É necessário que a população brasileira se aposse de sua negritude. Precisamos colocar a história no seu devido lugar
Por Manoel Goes Neto
O mês de novembro tem se tornado referência para atividades de resistência, luta e principalmente, da rebeldia do povo preto, que historicamente tem sido os sujeitos do enfrentamento ao racismo articulado nas diversas esferas da sociedade. A data recorda o dia em Zumbi dos Palmares foi assassinado, 20 de novembro de 1695. Zumbi foi líder do Quilombo de Palmares, um refúgio dos escravos, e durante sua vida lutou contra a escravidão. É necessário que a população brasileira se aposse de sua negritude.

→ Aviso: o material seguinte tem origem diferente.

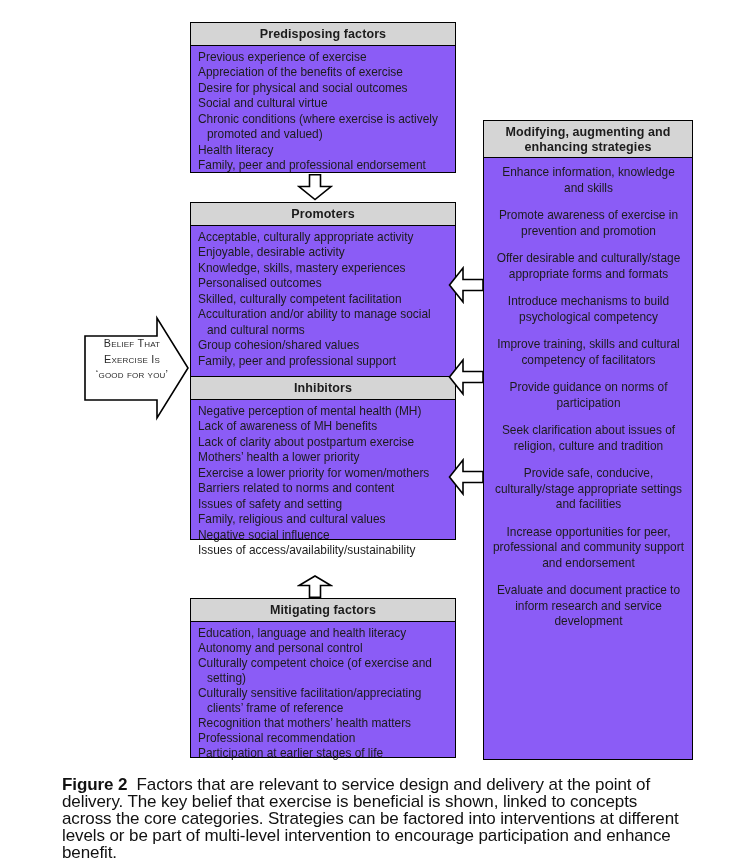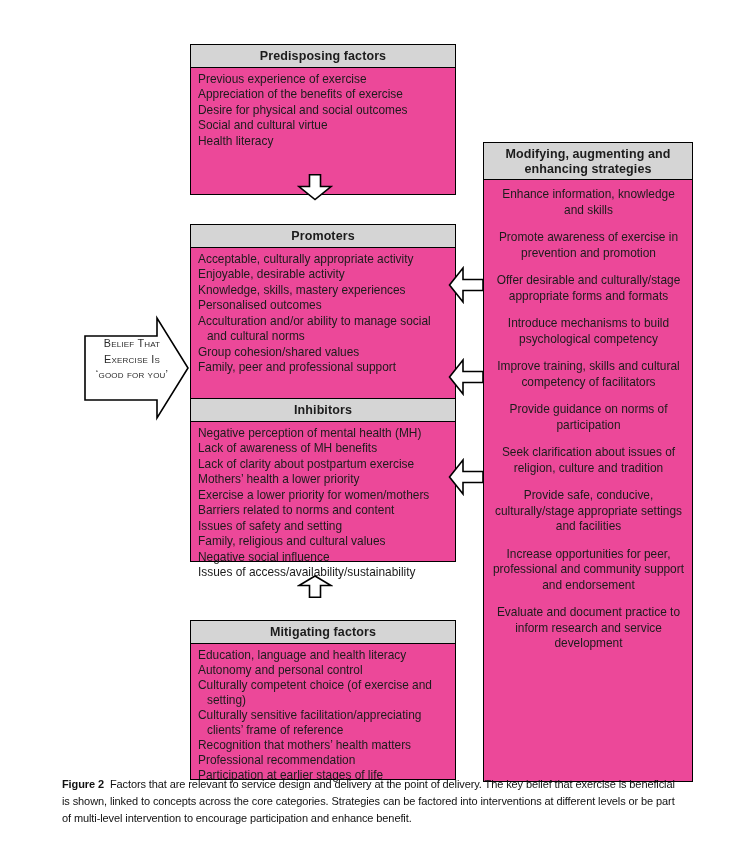"Predisposing factors" .fbox { background: #ec4899 -> #8b5cf6; margin-top: 22px -> none }
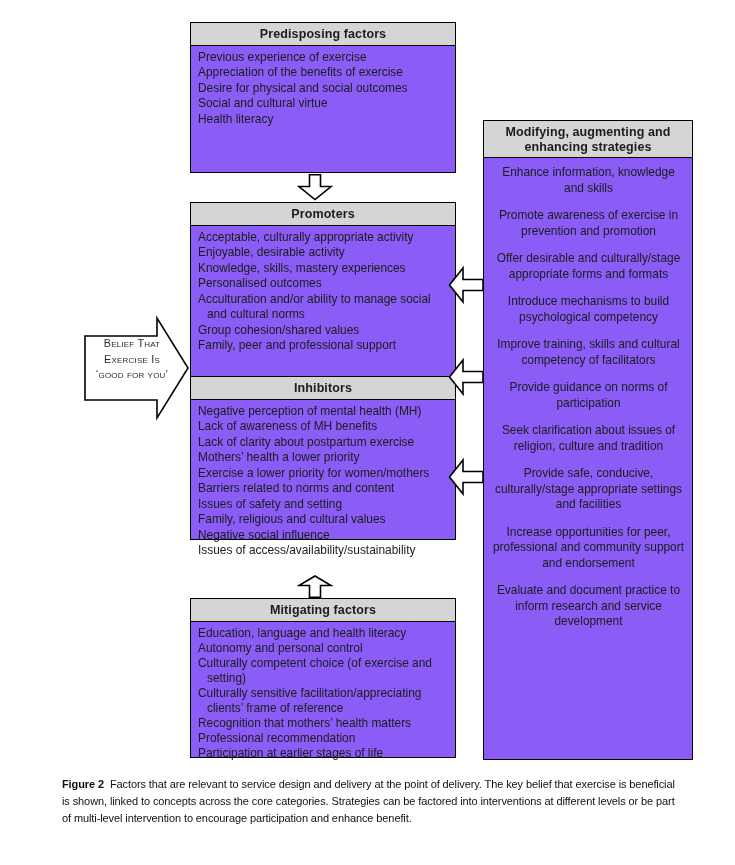"Chronic conditions (where exercise is" div.fitem { html: none -> <div>Chronic conditions (where exercise is actively promoted and valued)</div> }
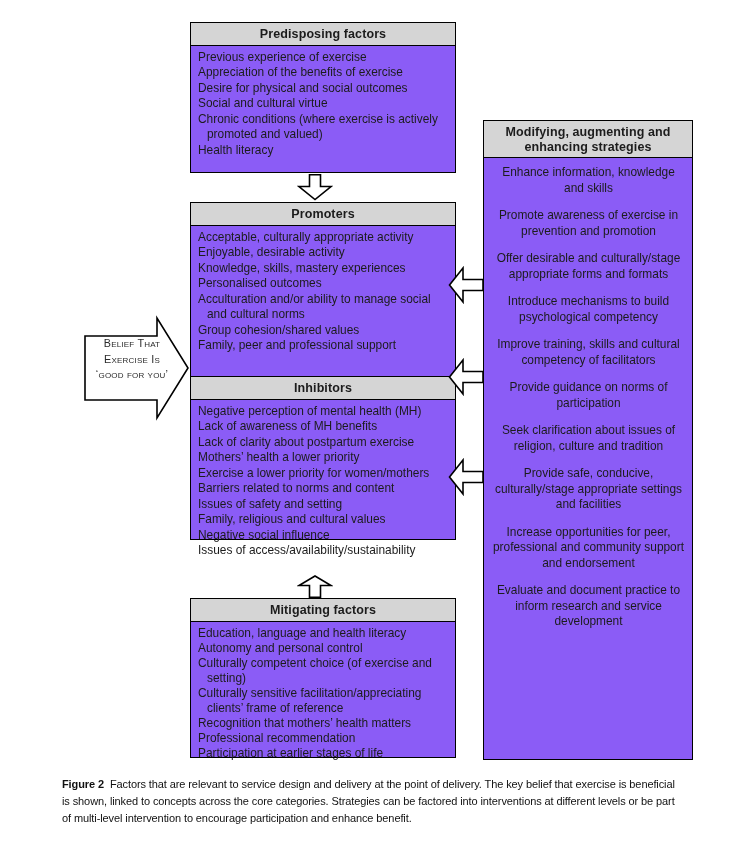"Family, peer and professional" div.fitem { html: none -> <div>Family, peer and professional endorsement</div> }
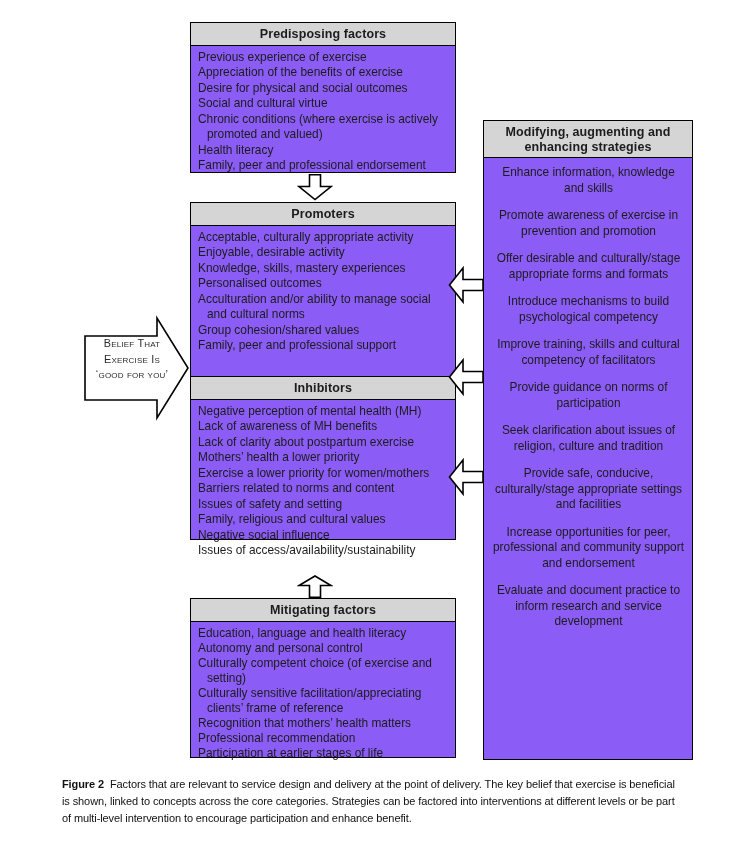"Skilled, culturally competent" div.fitem { html: none -> <div>Skilled, culturally competent facilitation</div> }
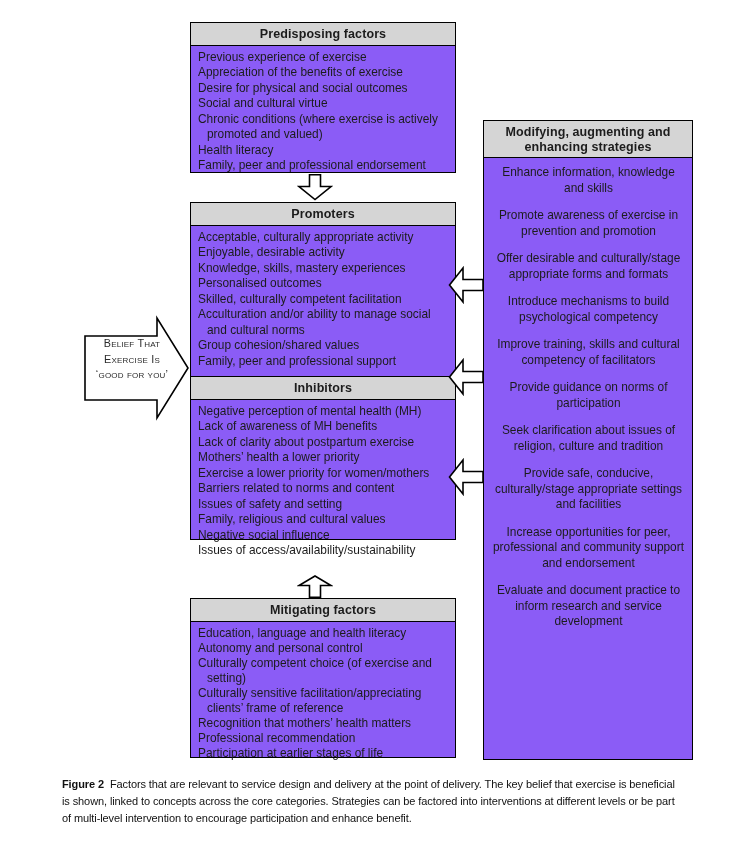"Figure 2 Factors that are" #caption { font-size: 11px -> 17px }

Precisamos colocar a história no seu devido lugar.
A baixa autoimagem do povo preto remonta aos tempos da migração forçada do continente africano, quando foram embarcados à força em navios negreiros jejes, iorubas, e tantos outros que foram obrigados a deixar para trás sua religiosidade, costumes, história e suas formas próprias de identificação, criando um conceito de autoestima inferior. A centurial interação entre europeus e seus descendentes com os povos nativos e africanos e seus descendentes escravizados gerou desigualdades e diferenças, levando à formação de uma hierarquia social que deixava à mostra a distância social entre colonizadores e subalternos. Índios e pretos partilharam desde então situação de inferioridade e exclusão social, o que não está muito diferente nos tempos atuais.

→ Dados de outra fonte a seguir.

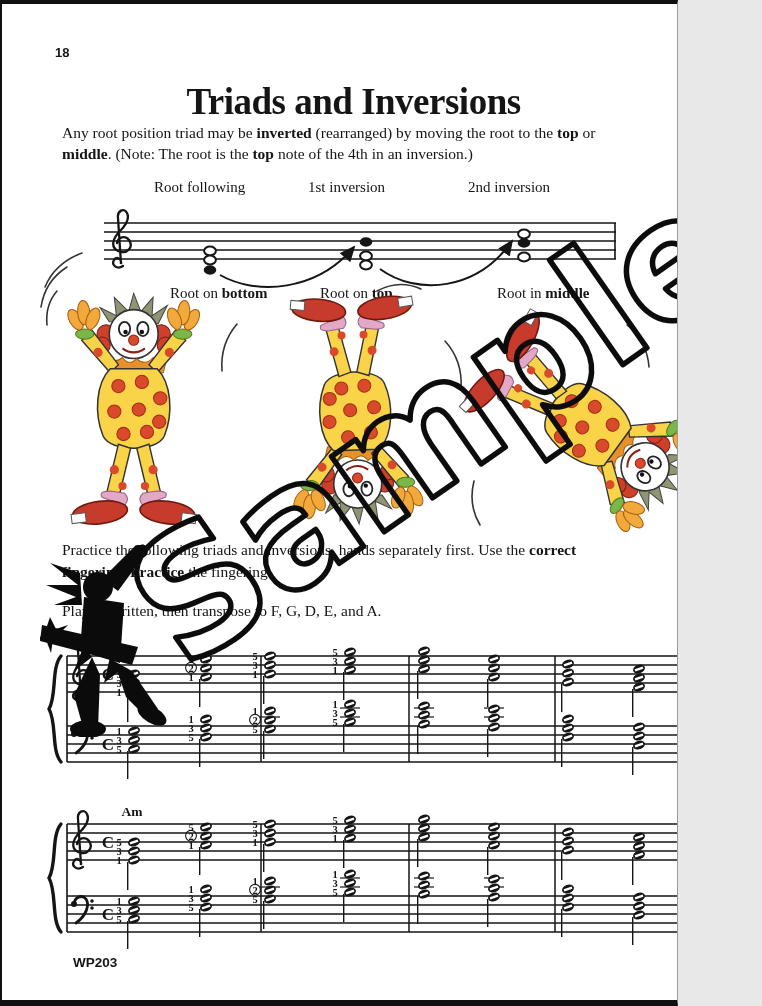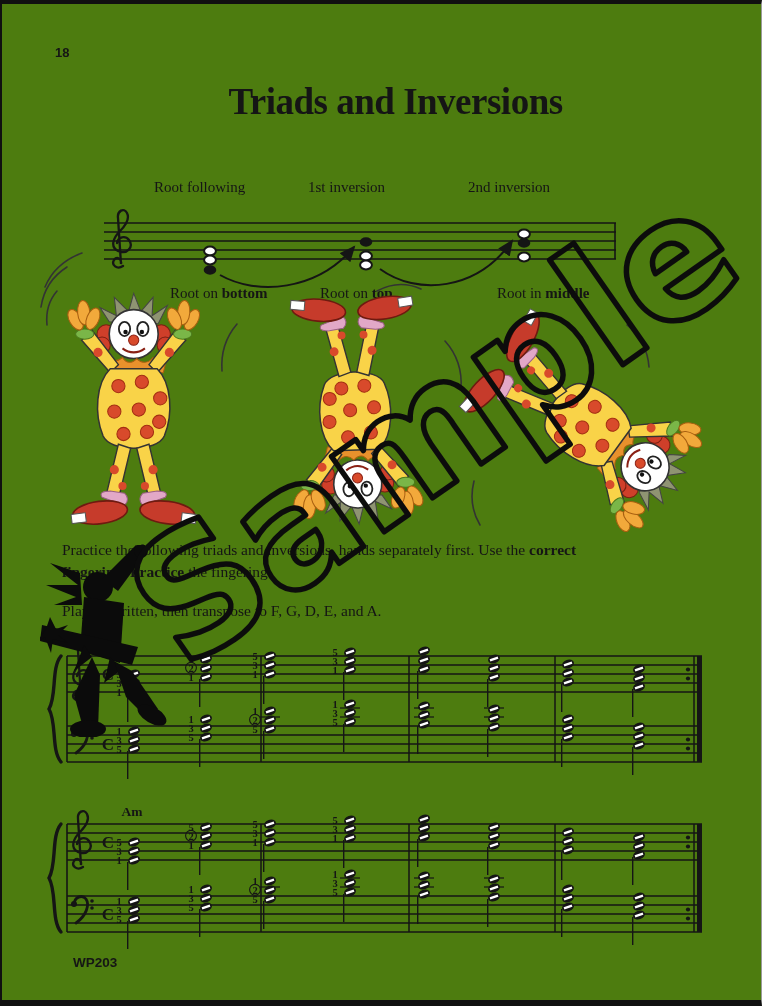"18" .page { background: #4d7c0f -> #ffffff; width: 762px -> 678px }
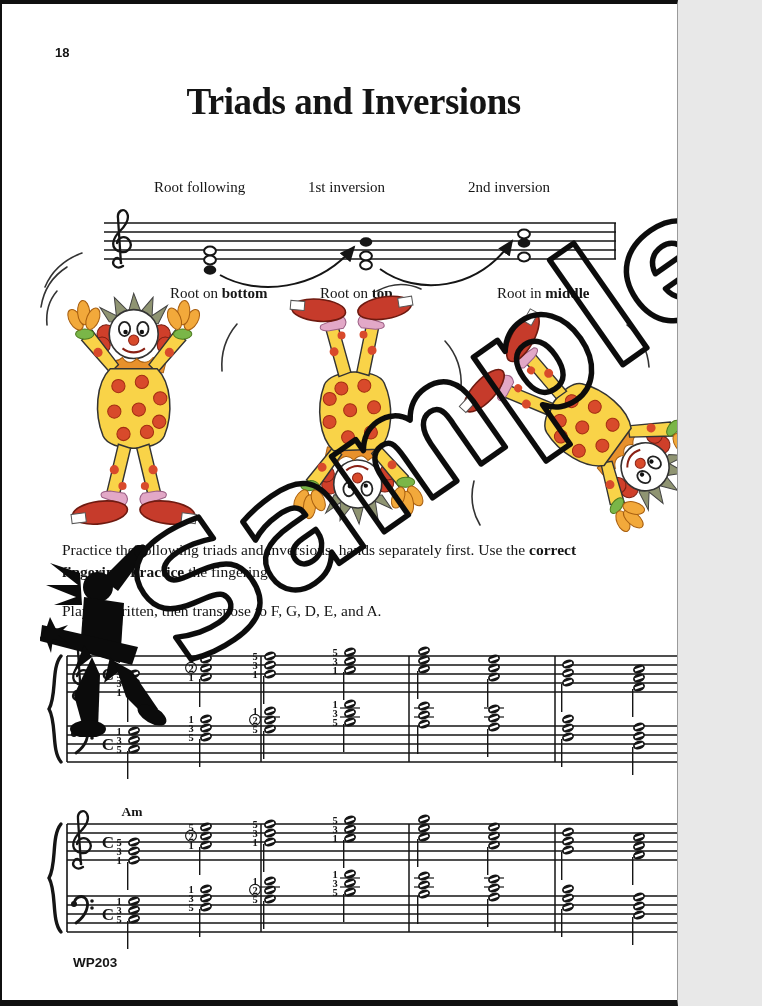"Any root position triad may" p.abs { html: none -> <p><span>Any root position triad may be </span><b>inverted</b><span> (rearranged) by moving the root to the </span><b>top</b><span> or</span><br><b>middle</b><span>. (Note: The root is the </span><b>top</b><span> note of the 4th in an inversion.)</span></p> }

O ato de “amar a si mesmo” requer atitudes como o auto respeito, a auto aceitação, e o autoconhecimento. Um valor que atribuímos a nós mesmos – a autoestima. Por sua vez, autoconhecimento pressupõe consciência da própria história e de todos os aspectos de nossa personalidade. Já a auto aceitação é acolher nossos erros e acertos. Todos esses elementos interagem na construção de nossa autoimagem e fazem parte do conceito de autoestima. A idealização do mundo branco e a desvalorização do negro, é resultado da seguinte associação: o que é branco é bonito e certo, o que é negro, feio e errado. Muitos negros são induzidos a crer que sua condição inferior é decorrente de suas características pessoais, deixando de perceber que, de fato, assumem a discriminação exercida pelo grupo dominante.

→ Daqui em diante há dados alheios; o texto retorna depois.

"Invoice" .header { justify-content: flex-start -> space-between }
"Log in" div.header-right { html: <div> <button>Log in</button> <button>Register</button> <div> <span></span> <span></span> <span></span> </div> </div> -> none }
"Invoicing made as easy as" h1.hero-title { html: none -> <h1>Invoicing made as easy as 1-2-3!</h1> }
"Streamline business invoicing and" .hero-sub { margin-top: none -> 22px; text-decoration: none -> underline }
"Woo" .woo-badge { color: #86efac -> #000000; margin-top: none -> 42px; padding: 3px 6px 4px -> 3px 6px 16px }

O preconceito racial gera reação perversa que desencadeia estímulos dolorosos e retira da pessoa toda possibilidade de reconhecimento e mérito, levando-a a utilizar mecanismos defensivos das mais diversas ordens, o que é muito negativo. A baixa autoimagem do negro é reproduzida pela mensagem transmitida recorrentemente às pessoas negras de que, para ser humanizado, é preciso corresponder às expectativas do padrão dominante, ou seja, tornar-se branco. Essa situação decorre da internalização de que “embranquecer” seria o único meio para ter acesso a respeito e dignidade.
A desigualdade social aumentou, e o racismo estrutural ficou bem mais evidente em tempos de pandemia. Os números não deixam dúvidas que pretas e pretos morreram e adoeceram mais com a Covid-19. Temos vários estudos, como os da Fiocruz e PUC do Rio de Janeiro que confirmam esta triste realidade. Não se trata de se acomodar, mas de ser capaz de reconhecer e celebrar quem somos, e buscar mudar o que julgarmos necessário. Luta que segue.
Por: Manoel Goes Neto – escritor e subsecretário de Cultura de Vila Velha.